Life and Everyday

Approval vs. Affirmation

Love is within us. But often the need for self-affirmation is greater.  Once we take this affirmation for granted from one source, that source is often no longer stimulating. Our self-image wants affirmation now from another source and another, and another, and another, and another. Love is there, but often, it is not the motivating factor. Unfortunately, the need for affirmation is the motivator of most of our feelings and actions.

As a kid I never felt fully loved. For many years I substituted approval for love. I much of my approval for the many good things I did and, yes, it felt good at the time, but it never satisfied or lasted. Why?

Approval is based on what we do. Affirmation is based on who we are. Approval is a good thing when given and received for the right reasons, but when substituted for love, it can become another addiction to avoid facing the pain of not feeling loved.

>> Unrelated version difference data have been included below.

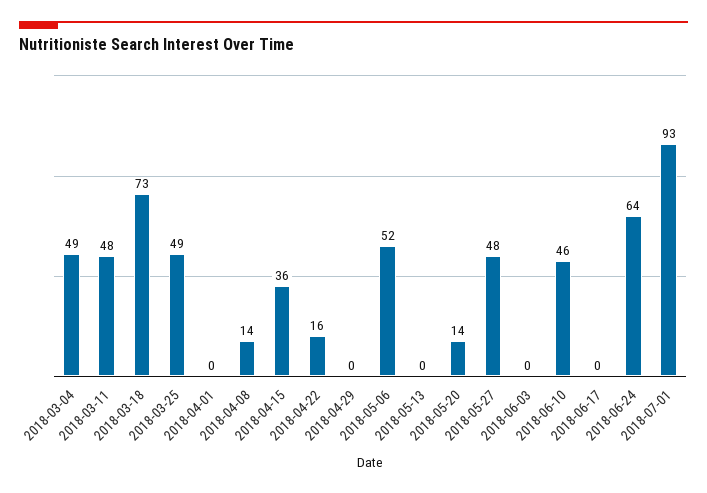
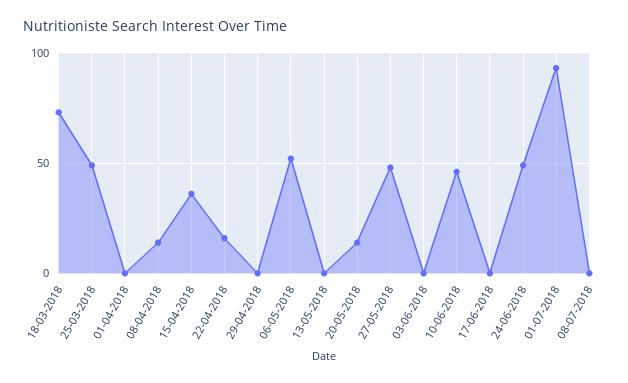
2018-03-04: 49 -> none
2018-03-11: 48 -> none
2018-06-24: 64 -> 50
08-07-2018: none -> 0

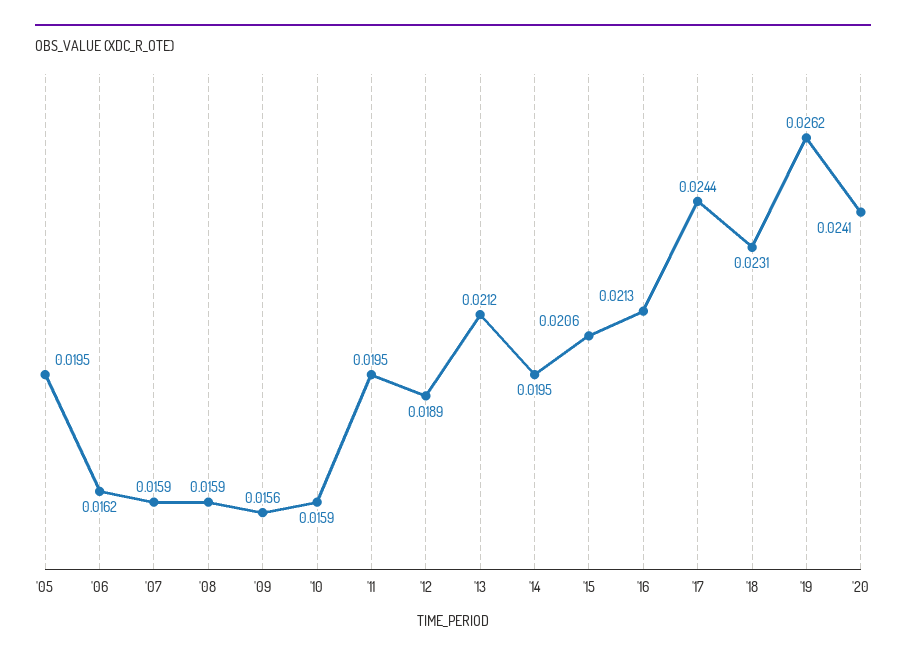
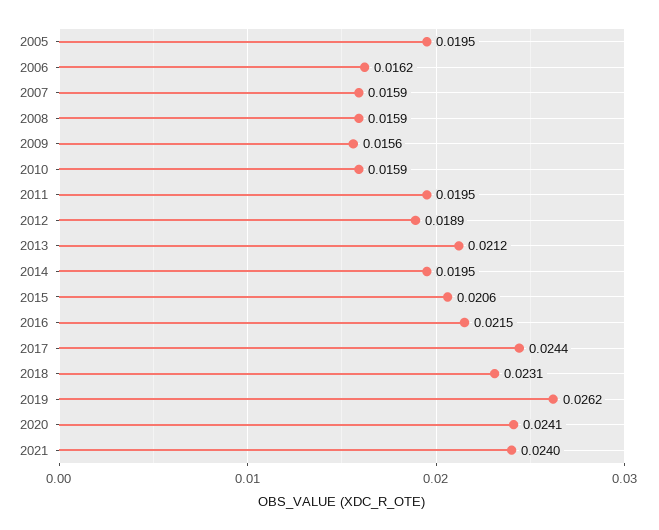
'16: 0.0213 -> 0.0215
2021: none -> 0.024

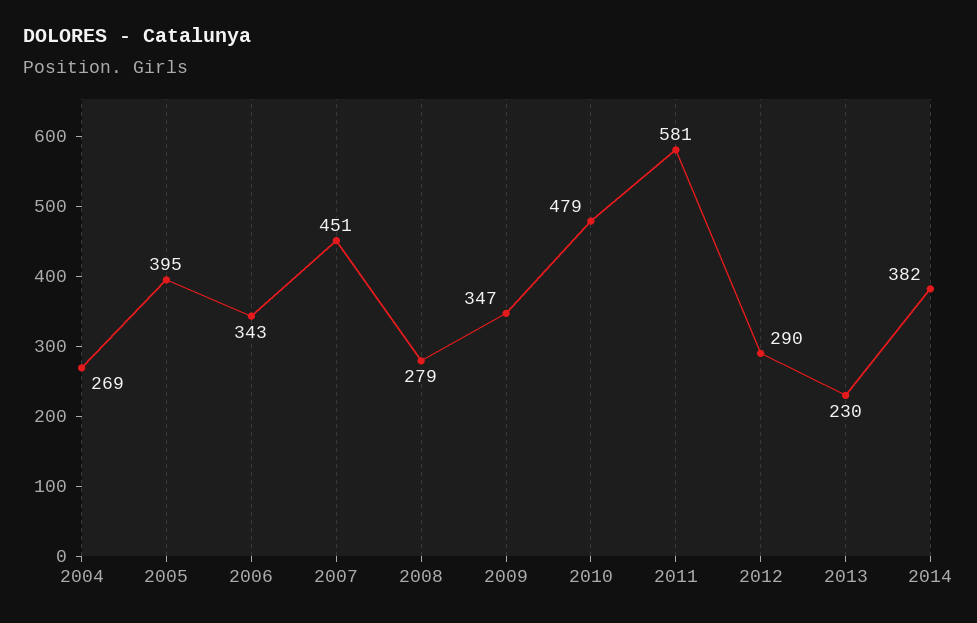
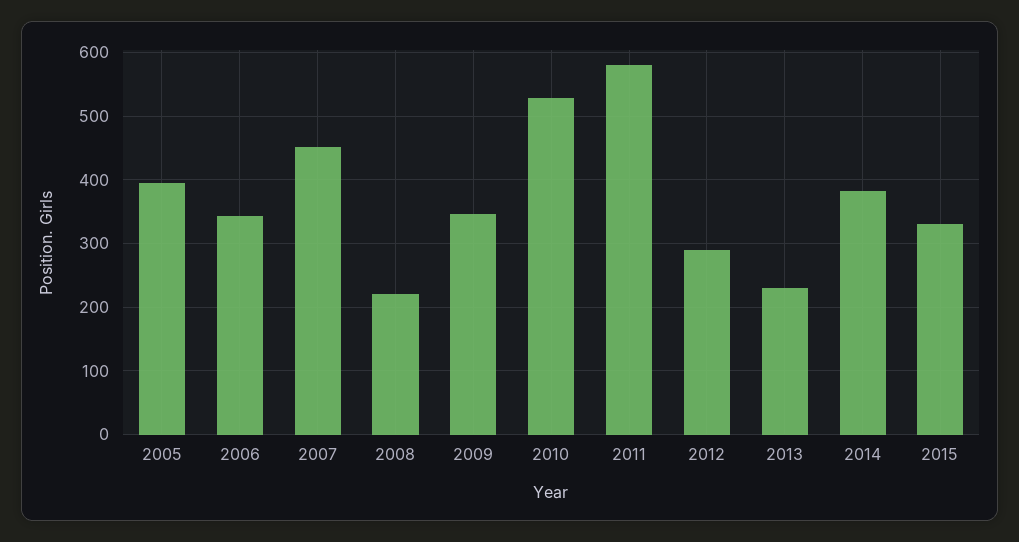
2004: 269 -> none
2008: 279 -> 220
2010: 479 -> 530
2015: none -> 330

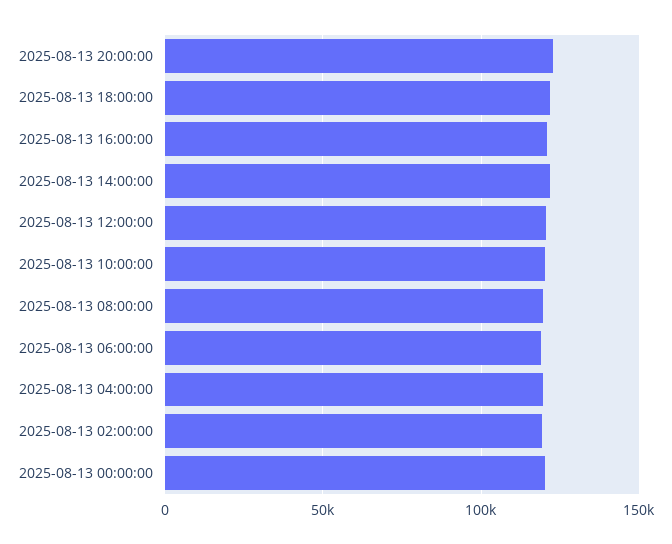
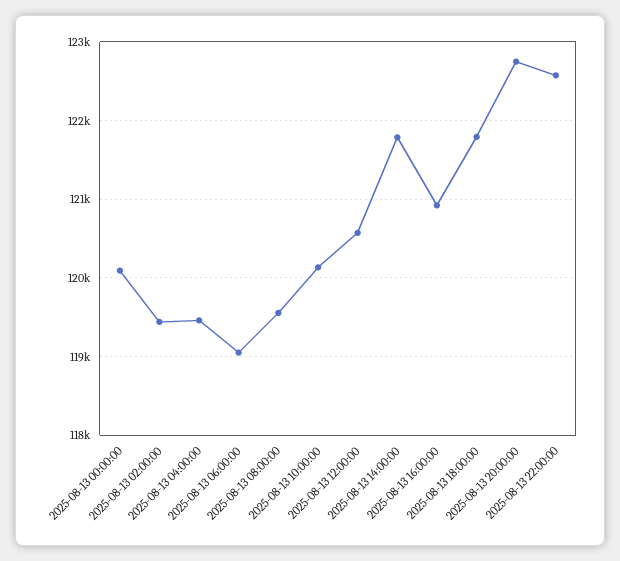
2025-08-13 22:00:00: none -> 122600

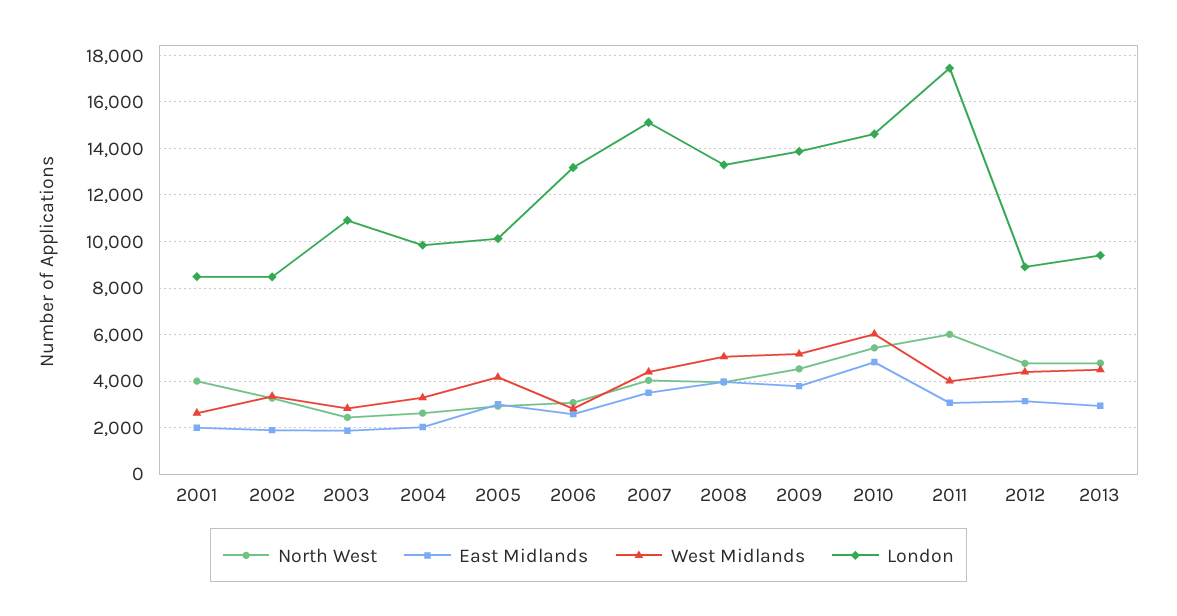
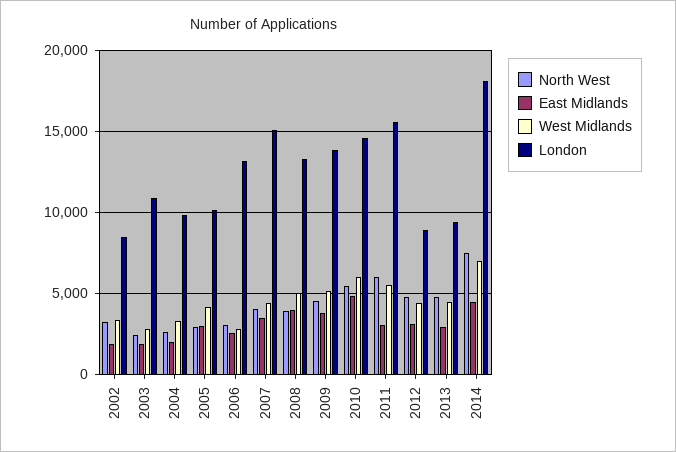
North West, 2001: 4000 -> none
East Midlands, 2001: 2000 -> none
West Midlands, 2001: 2500 -> none
London, 2001: 8500 -> none
West Midlands, 2011: 4000 -> 5500
London, 2011: 17500 -> 15500
North West, 2014: none -> 7500
East Midlands, 2014: none -> 4500
West Midlands, 2014: none -> 7000
London, 2014: none -> 18000

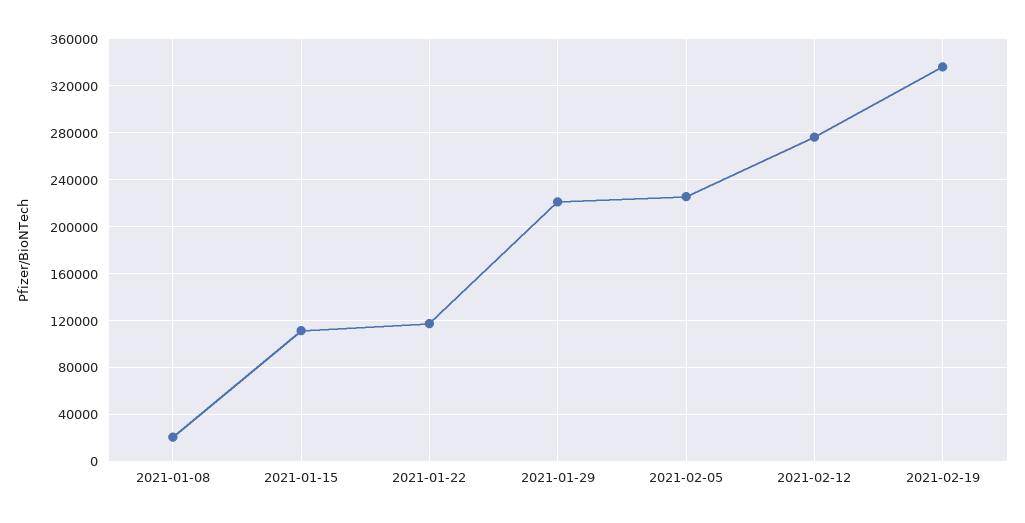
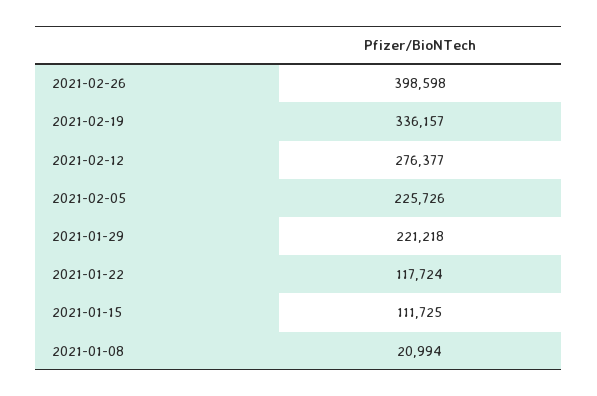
2021-02-26: none -> 398598

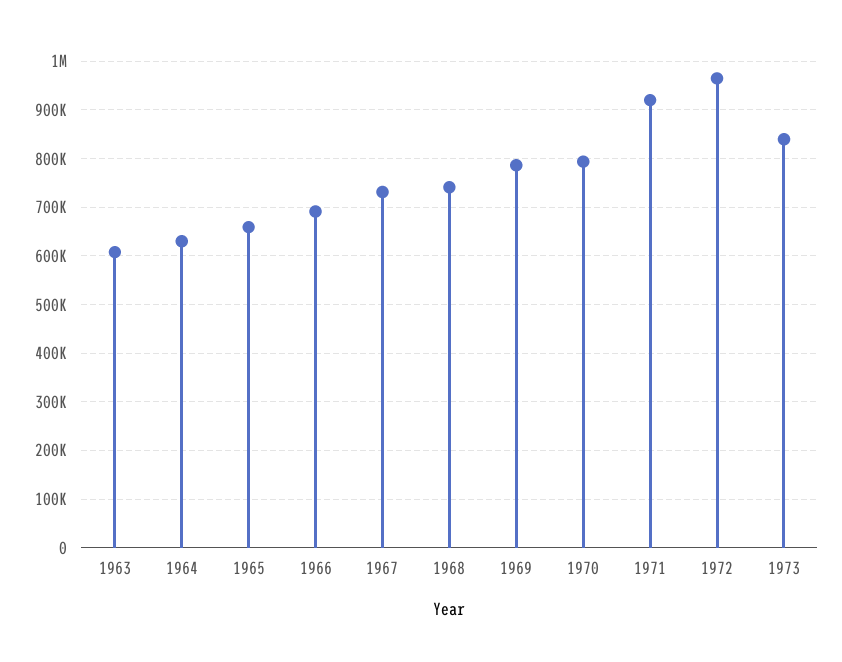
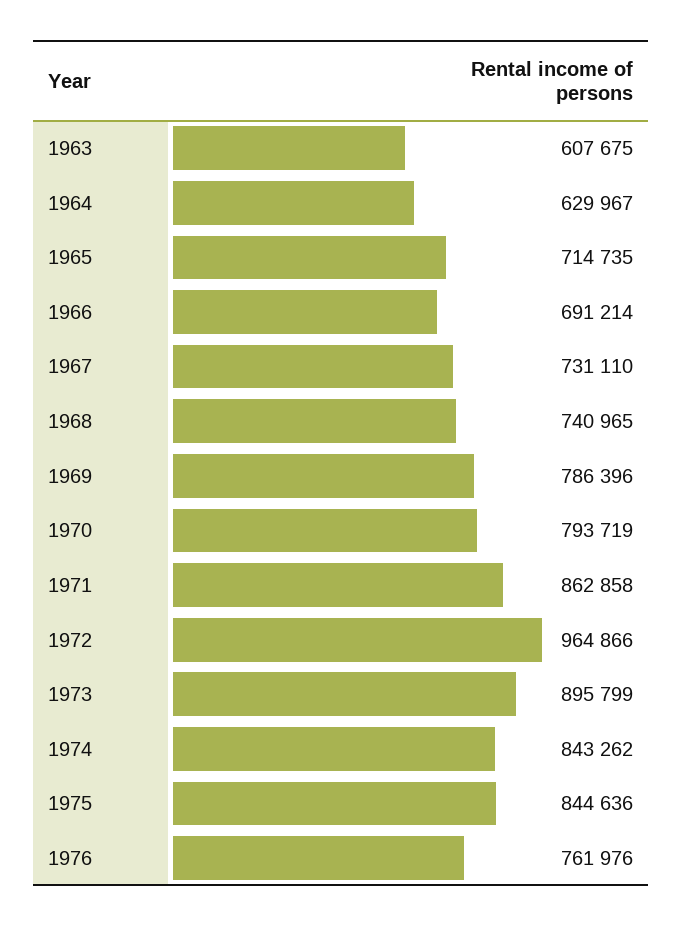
1965: 660000 -> 714735
1971: 920000 -> 862858
1973: 840000 -> 895799
1974: none -> 843262
1975: none -> 844636
1976: none -> 761976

Many of us suffer from this affliction. We only feel good when we feel needed. But deep down what we really need is to feel loved and affirmed at the core of our being—for who we are and not for what we do. Most of all, we need to experience love and affirmation from God the heavenly Father. Only when we feel so affirmed, can we get off the merry-go-round of doing things to get approval.

And how do we experience God the Father’s love and affirmation at the core of our being? First, by believing that God loves us because his Word says so.  Second, by sharing my total self (including my dark side) with one or two safe and trusted friends who will love and accept me just as I am—warts and all. As they love and accept me in this way, little by little, I come to love and accept myself, and in so doing, I open myself to accepting God the Father’s love and acceptance through them.

I am still searching most days.  My BFF is so far away from me now (distance-wise).  I feel very alone where I live.  Sometimes I wonder where I stand with God as well.  In my heart, I know He is still with me, but my head plays games with me.  That distance between my head and my heart seems miles and miles apart.